About this exercise - Once the pictures have been excluded, set down each remaining entry word for word.

Data extracts -

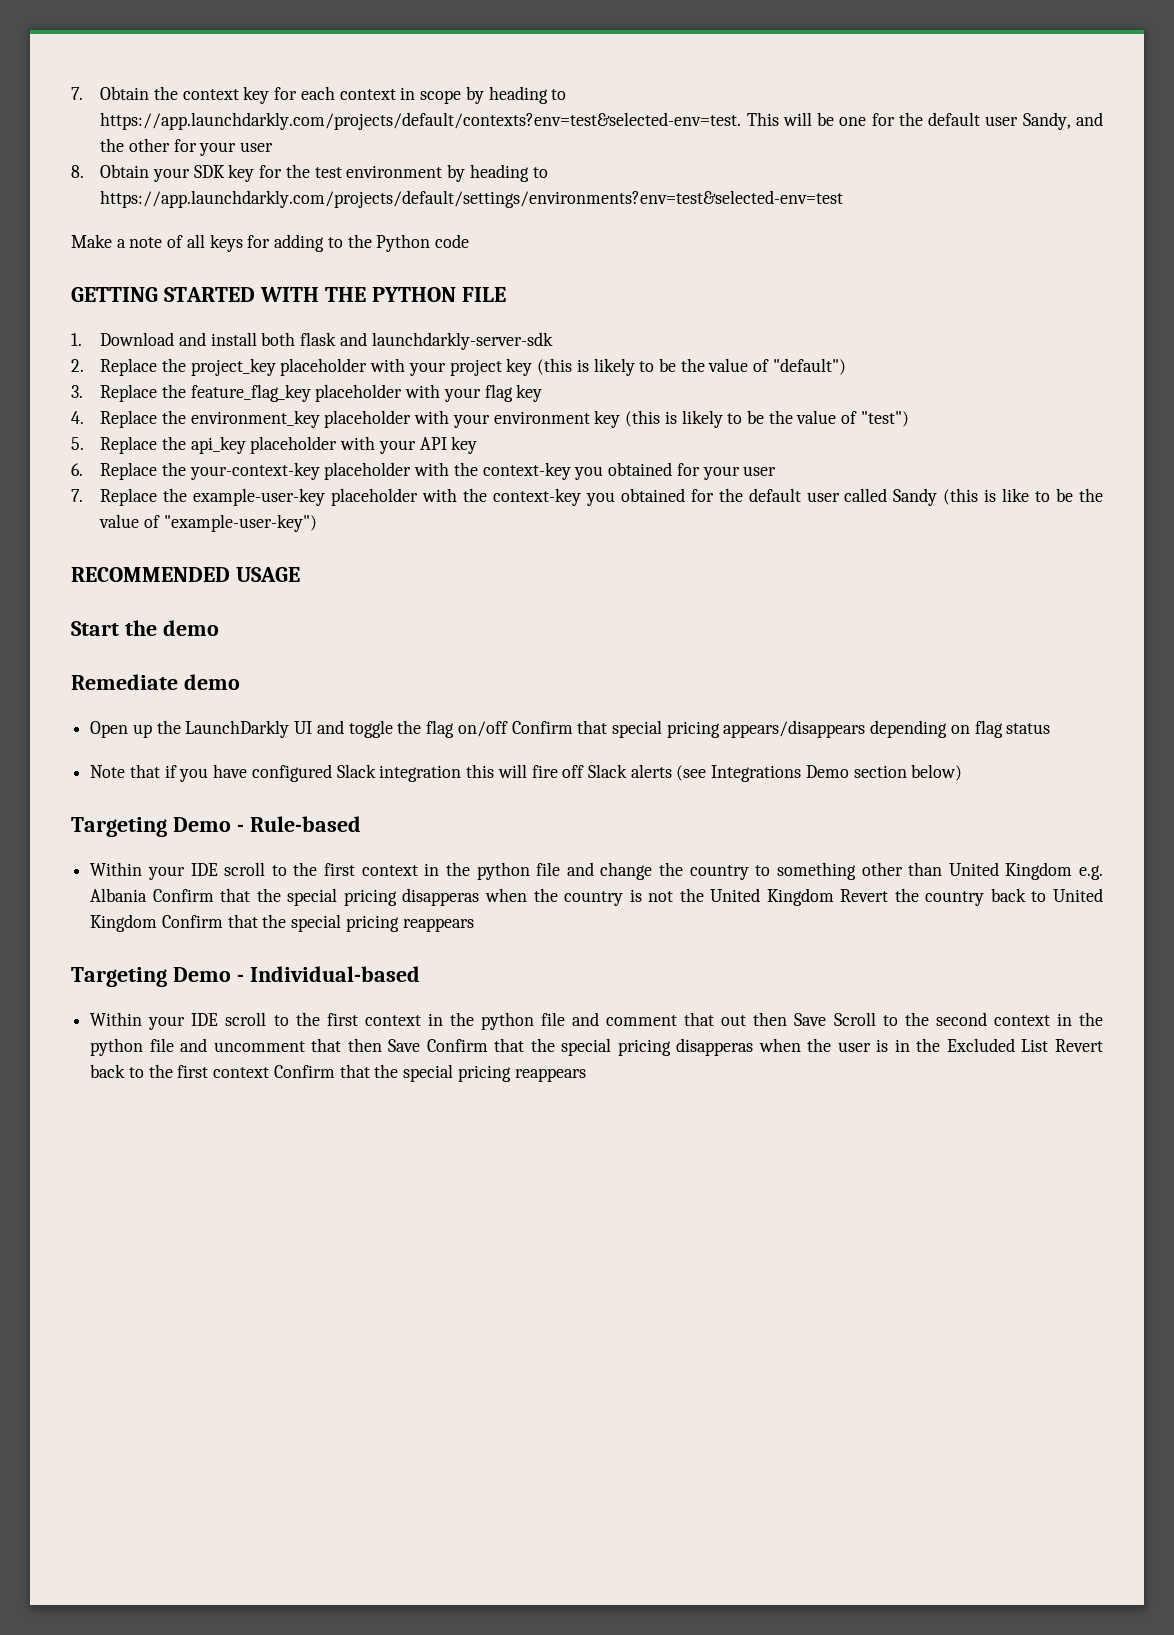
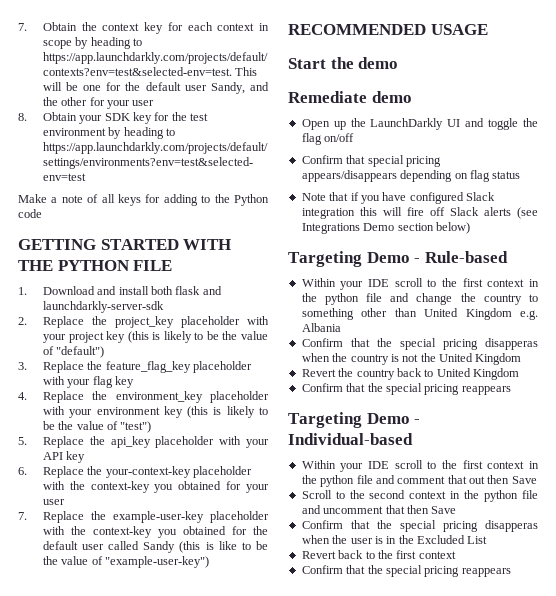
- Open up the LaunchDarkly UI and toggle the flag on/off Confirm that special pricing appears/disappears depending on flag status
+ Open up the LaunchDarkly UI and toggle the flag on/off
+ Confirm that special pricing appears/disappears depending on flag status
- Within your IDE scroll to the first context in the python file and change the country to something other than United Kingdom e.g. Albania Confirm that the special pricing disapperas when the country is not the United Kingdom Revert the country back to United Kingdom Confirm that the special pricing reappears
+ Within your IDE scroll to the first context in the python file and change the country to something other than United Kingdom e.g. Albania
+ Confirm that the special pricing disapperas when the country is not the United Kingdom
+ Revert the country back to United Kingdom
+ Confirm that the special pricing reappears
- Within your IDE scroll to the first context in the python file and comment that out then Save Scroll to the second context in the python file and uncomment that then Save Confirm that the special pricing disapperas when the user is in the Excluded List Revert back to the first context Confirm that the special pricing reappears
+ Within your IDE scroll to the first context in the python file and comment that out then Save
+ Scroll to the second context in the python file and uncomment that then Save
+ Confirm that the special pricing disapperas when the user is in the Excluded List
+ Revert back to the first context
+ Confirm that the special pricing reappears

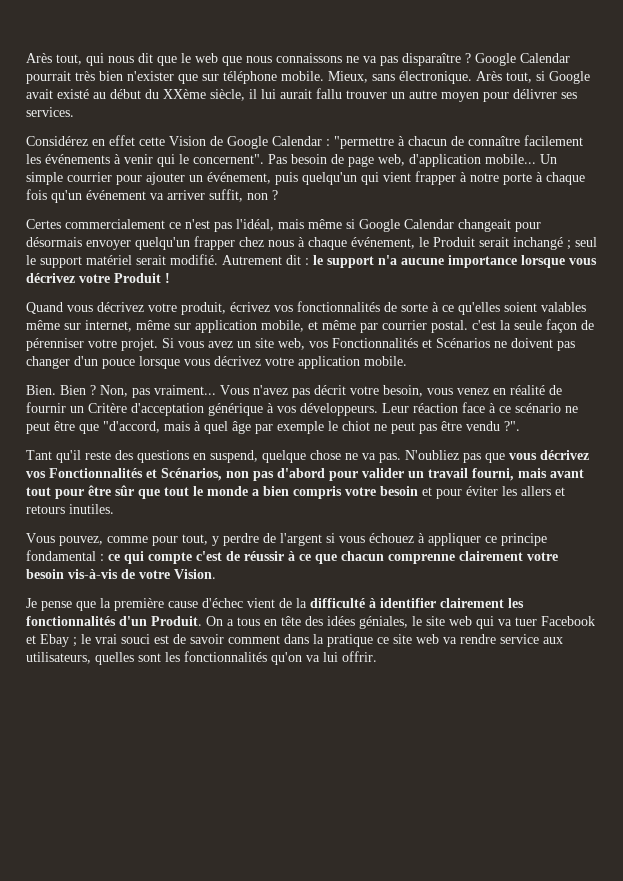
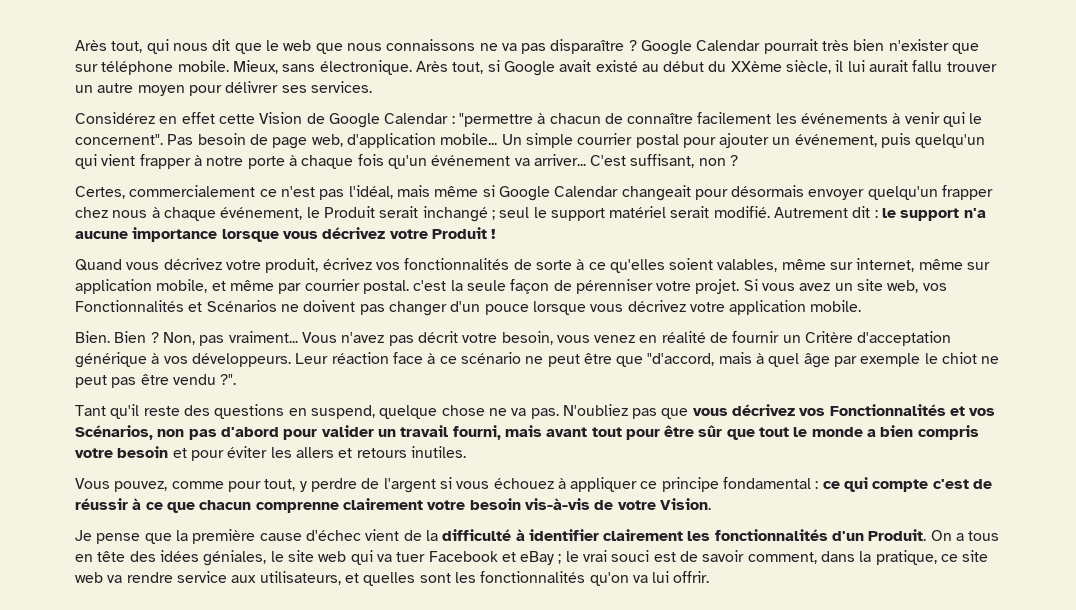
- Un simple courrier pour ajouter un événement, puis quelqu'un qui vient frapper à notre porte à chaque fois qu'un événement va arriver suffit, non ?
+ Un simple courrier postal pour ajouter un événement, puis quelqu'un qui vient frapper à notre porte à chaque fois qu'un événement va arriver... C'est suffisant, non ?
- Certes commercialement ce n'est pas l'idéal, mais même si Google Calendar changeait pour désormais envoyer quelqu'un frapper chez nous à chaque événement, le Produit serait inchangé ; seul le support matériel serait modifié.
+ Certes, commercialement ce n'est pas l'idéal, mais même si Google Calendar changeait pour désormais envoyer quelqu'un frapper chez nous à chaque événement, le Produit serait inchangé ; seul le support matériel serait modifié.
- Quand vous décrivez votre produit, écrivez vos fonctionnalités de sorte à ce qu'elles soient valables même sur internet, même sur application mobile, et même par courrier postal. c'est la seule façon de pérenniser votre projet.
+ Quand vous décrivez votre produit, écrivez vos fonctionnalités de sorte à ce qu'elles soient valables, même sur internet, même sur application mobile, et même par courrier postal. c'est la seule façon de pérenniser votre projet.
- N'oubliez pas que vous décrivez vos Fonctionnalités et Scénarios, non pas d'abord pour valider un travail fourni, mais avant tout pour être sûr que tout le monde a bien compris votre besoin et pour éviter les allers et retours inutiles.
+ N'oubliez pas que vous décrivez vos Fonctionnalités et vos Scénarios, non pas d'abord pour valider un travail fourni, mais avant tout pour être sûr que tout le monde a bien compris votre besoin et pour éviter les allers et retours inutiles.
- On a tous en tête des idées géniales, le site web qui va tuer Facebook et Ebay ; le vrai souci est de savoir comment dans la pratique ce site web va rendre service aux utilisateurs, quelles sont les fonctionnalités qu'on va lui offrir.
+ On a tous en tête des idées géniales, le site web qui va tuer Facebook et eBay ; le vrai souci est de savoir comment, dans la pratique, ce site web va rendre service aux utilisateurs, et quelles sont les fonctionnalités qu'on va lui offrir.

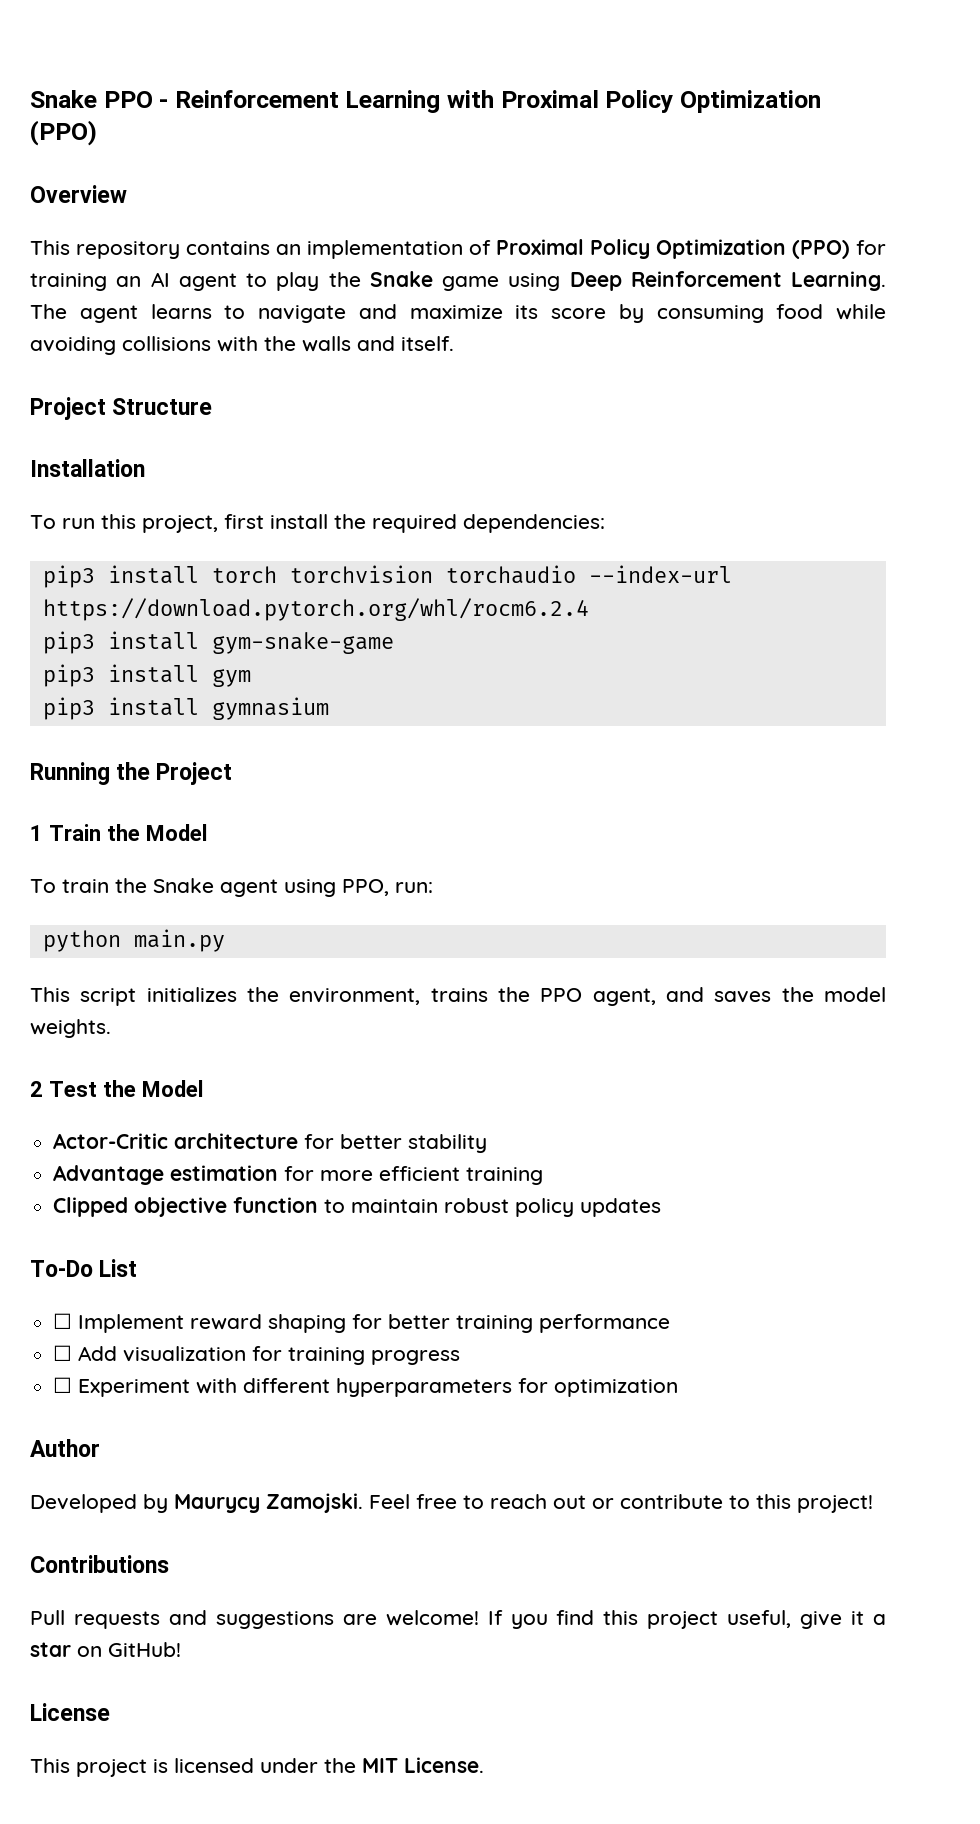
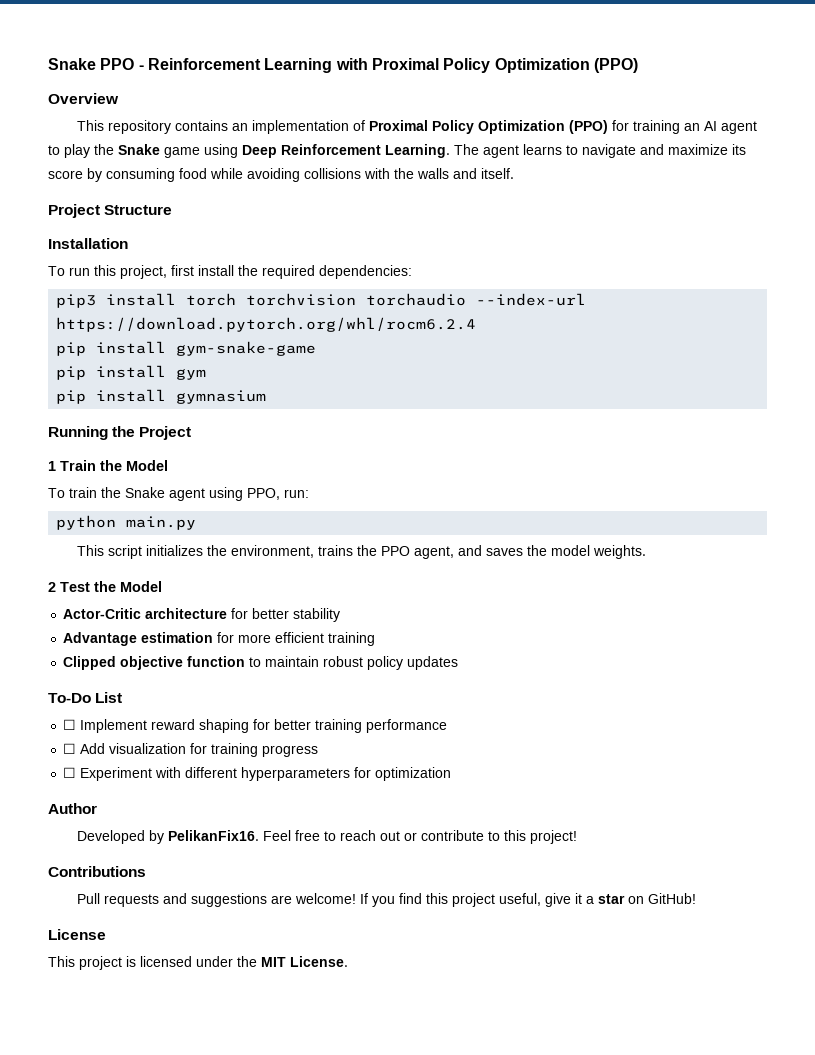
- pip3 install gym-snake-game
+ pip install gym-snake-game
- pip3 install gym
+ pip install gym
- pip3 install gymnasium
+ pip install gymnasium
- Developed by Maurycy Zamojski.
+ Developed by PelikanFix16.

Task result -
- Open up the LaunchDarkly UI and toggle the flag on/off Confirm that special pricing appears/disappears depending on flag status
+ Open up the LaunchDarkly UI and toggle the flag on/off
+ Confirm that special pricing appears/disappears depending on flag status
- Within your IDE scroll to the first context in the python file and change the country to something other than United Kingdom e.g. Albania Confirm that the special pricing disapperas when the country is not the United Kingdom Revert the country back to United Kingdom Confirm that the special pricing reappears
+ Within your IDE scroll to the first context in the python file and change the country to something other than United Kingdom e.g. Albania
+ Confirm that the special pricing disapperas when the country is not the United Kingdom
+ Revert the country back to United Kingdom
+ Confirm that the special pricing reappears
- Within your IDE scroll to the first context in the python file and comment that out then Save Scroll to the second context in the python file and uncomment that then Save Confirm that the special pricing disapperas when the user is in the Excluded List Revert back to the first context Confirm that the special pricing reappears
+ Within your IDE scroll to the first context in the python file and comment that out then Save
+ Scroll to the second context in the python file and uncomment that then Save
+ Confirm that the special pricing disapperas when the user is in the Excluded List
+ Revert back to the first context
+ Confirm that the special pricing reappears

- Un simple courrier pour ajouter un événement, puis quelqu'un qui vient frapper à notre porte à chaque fois qu'un événement va arriver suffit, non ?
+ Un simple courrier postal pour ajouter un événement, puis quelqu'un qui vient frapper à notre porte à chaque fois qu'un événement va arriver... C'est suffisant, non ?
- Certes commercialement ce n'est pas l'idéal, mais même si Google Calendar changeait pour désormais envoyer quelqu'un frapper chez nous à chaque événement, le Produit serait inchangé ; seul le support matériel serait modifié.
+ Certes, commercialement ce n'est pas l'idéal, mais même si Google Calendar changeait pour désormais envoyer quelqu'un frapper chez nous à chaque événement, le Produit serait inchangé ; seul le support matériel serait modifié.
- Quand vous décrivez votre produit, écrivez vos fonctionnalités de sorte à ce qu'elles soient valables même sur internet, même sur application mobile, et même par courrier postal. c'est la seule façon de pérenniser votre projet.
+ Quand vous décrivez votre produit, écrivez vos fonctionnalités de sorte à ce qu'elles soient valables, même sur internet, même sur application mobile, et même par courrier postal. c'est la seule façon de pérenniser votre projet.
- N'oubliez pas que vous décrivez vos Fonctionnalités et Scénarios, non pas d'abord pour valider un travail fourni, mais avant tout pour être sûr que tout le monde a bien compris votre besoin et pour éviter les allers et retours inutiles.
+ N'oubliez pas que vous décrivez vos Fonctionnalités et vos Scénarios, non pas d'abord pour valider un travail fourni, mais avant tout pour être sûr que tout le monde a bien compris votre besoin et pour éviter les allers et retours inutiles.
- On a tous en tête des idées géniales, le site web qui va tuer Facebook et Ebay ; le vrai souci est de savoir comment dans la pratique ce site web va rendre service aux utilisateurs, quelles sont les fonctionnalités qu'on va lui offrir.
+ On a tous en tête des idées géniales, le site web qui va tuer Facebook et eBay ; le vrai souci est de savoir comment, dans la pratique, ce site web va rendre service aux utilisateurs, et quelles sont les fonctionnalités qu'on va lui offrir.

- pip3 install gym-snake-game
+ pip install gym-snake-game
- pip3 install gym
+ pip install gym
- pip3 install gymnasium
+ pip install gymnasium
- Developed by Maurycy Zamojski.
+ Developed by PelikanFix16.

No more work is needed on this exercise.